§ **YOUR INSTRUCTIONS**
Skip all pictures; return exactly the lines from the one containing "[209,523,296,539] [81,561,227,573] [81,581,227,593]" through the end of the data.

(Records from a collection)
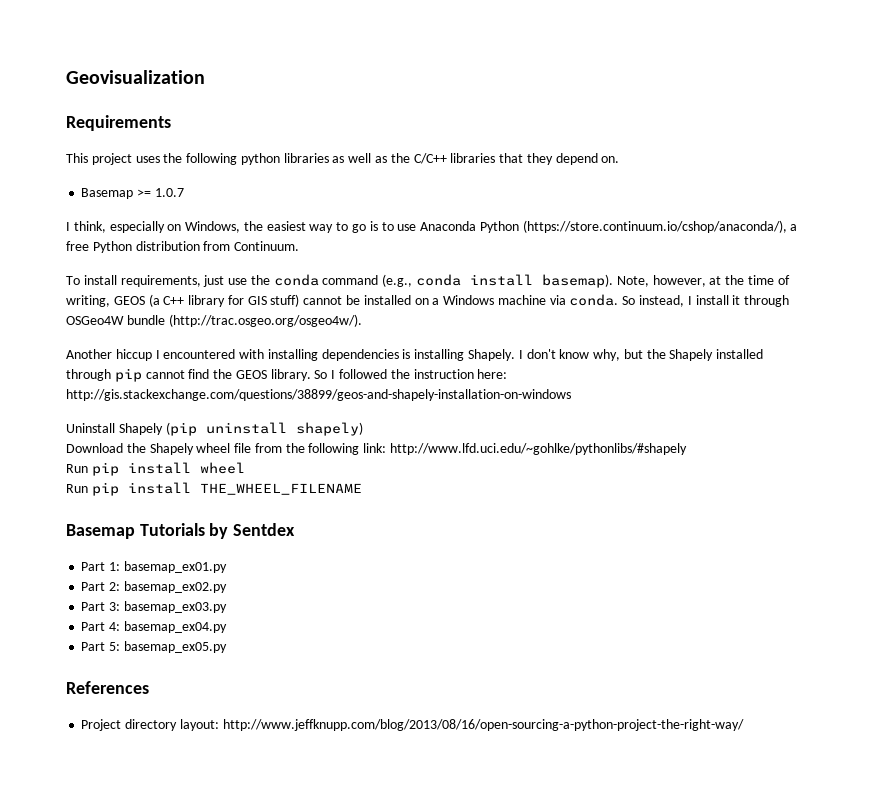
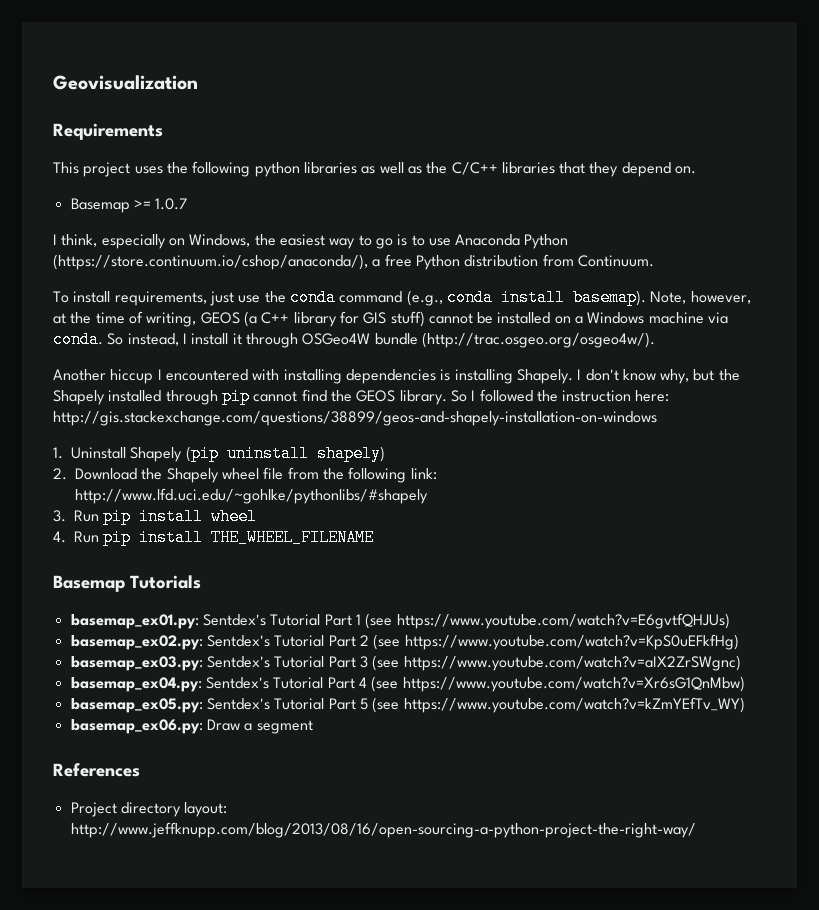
(571, 395) none -> [53,447,63,459] 1.
(363, 429) none -> [53,468,67,480] 2.
(688, 449) none -> [53,510,66,522] 3.
(245, 468) none -> [53,531,66,543] 4.
[209,523,296,539] [81,561,227,573] [81,581,227,593] [81,601,227,613] [81,621,227,633] [81,641,227,653] by Sentdex // Part 1: basemap_ex01.py // Part 2: basemap_ex02.py // Part 3: basemap_ex03.py // Part 4: basemap_ex04.py // Part 5: basemap_ex05.py -> [70,613,730,629] [70,634,739,650] [70,655,741,671] [70,676,745,692] [70,697,745,713] [70,719,313,734] // basemap_ex01.py: Sentdex's Tutorial Part 1 (see https://www.youtube.com/watch?v=E6gvtfQHJUs) // basemap_ex02.py: Sentdex's Tutorial Part 2 (see https://www.youtube.com/watch?v=KpS0uEFkfHg) // basemap_ex03.py: Sentdex's Tutorial Part 3 (see https://www.youtube.com/watch?v=aIX2ZrSWgnc) // basemap_ex04.py: Sentdex's Tutorial Part 4 (see https://www.youtube.com/watch?v=Xr6sG1QnMbw) // basemap_ex05.py: Sentdex's Tutorial Part 5 (see https://www.youtube.com/watch?v=kZmYEfTv_WY) // basemap_ex06.py: Draw a segment

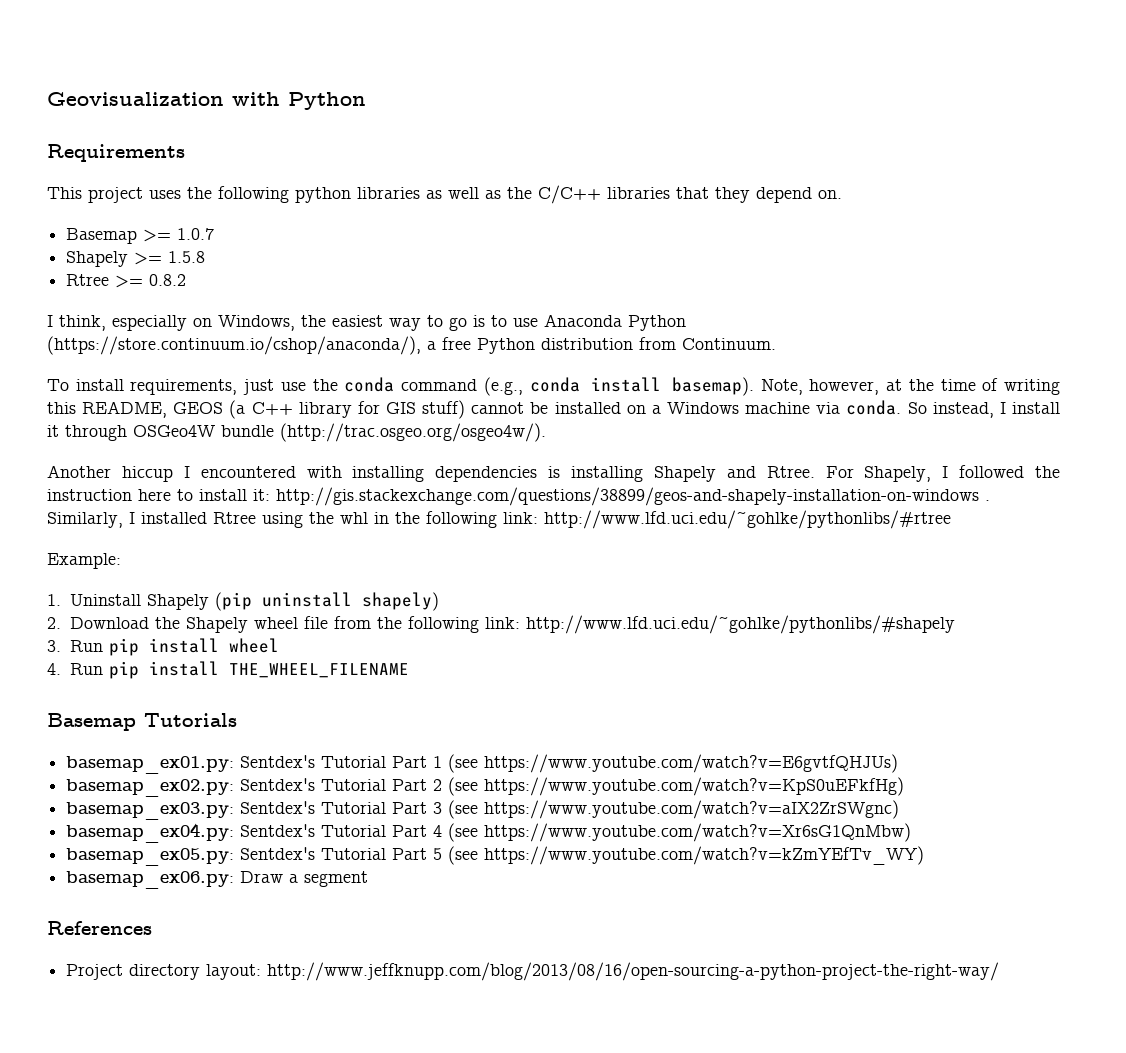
(198, 82) none -> [232,92,366,110] with Python
(188, 204) none -> [66,251,206,267] [66,274,187,288] // Shapely >= 1.5.8 // Rtree >= 0.8.2
[146,312,197,327] writing, -> [1004,379,1061,395] [47,401,168,418] writing this README,
[516,369,740,384] [53,388,670,405] [53,411,657,426] Shapely. I don't know why, but the Shapely installed through pip cannot find the GEOS library. So I followed the instruction here: http://gis.stackexchange.com/questions/38899/geos-and-shapely-installation-on-windows -> [653,465,1060,482] [47,487,990,506] [47,510,951,529] [47,553,121,569] Shapely and Rtree. For Shapely, I followed the instruction here to install it: http://gis.stackexchange.com/questions/38899/geos-and-shapely-installation-on-windows . Similarly, I installed Rtree using the whl in the following link: http://www.lfd.uci.edu/~gohlke/pythonlibs/#rtree // Example:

§ **RESPONSE FOR THIS EXERCISE**
[209,523,296,539] [81,561,227,573] [81,581,227,593] [81,601,227,613] [81,621,227,633] [81,641,227,653] by Sentdex // Part 1: basemap_ex01.py // Part 2: basemap_ex02.py // Part 3: basemap_ex03.py // Part 4: basemap_ex04.py // Part 5: basemap_ex05.py -> [70,613,730,629] [70,634,739,650] [70,655,741,671] [70,676,745,692] [70,697,745,713] [70,719,313,734] // basemap_ex01.py: Sentdex's Tutorial Part 1 (see https://www.youtube.com/watch?v=E6gvtfQHJUs) // basemap_ex02.py: Sentdex's Tutorial Part 2 (see https://www.youtube.com/watch?v=KpS0uEFkfHg) // basemap_ex03.py: Sentdex's Tutorial Part 3 (see https://www.youtube.com/watch?v=aIX2ZrSWgnc) // basemap_ex04.py: Sentdex's Tutorial Part 4 (see https://www.youtube.com/watch?v=Xr6sG1QnMbw) // basemap_ex05.py: Sentdex's Tutorial Part 5 (see https://www.youtube.com/watch?v=kZmYEfTv_WY) // basemap_ex06.py: Draw a segment

(198, 82) none -> [232,92,366,110] with Python
(188, 204) none -> [66,251,206,267] [66,274,187,288] // Shapely >= 1.5.8 // Rtree >= 0.8.2
[146,312,197,327] writing, -> [1004,379,1061,395] [47,401,168,418] writing this README,
[516,369,740,384] [53,388,670,405] [53,411,657,426] Shapely. I don't know why, but the Shapely installed through pip cannot find the GEOS library. So I followed the instruction here: http://gis.stackexchange.com/questions/38899/geos-and-shapely-installation-on-windows -> [653,465,1060,482] [47,487,990,506] [47,510,951,529] [47,553,121,569] Shapely and Rtree. For Shapely, I followed the instruction here to install it: http://gis.stackexchange.com/questions/38899/geos-and-shapely-installation-on-windows . Similarly, I installed Rtree using the whl in the following link: http://www.lfd.uci.edu/~gohlke/pythonlibs/#rtree // Example:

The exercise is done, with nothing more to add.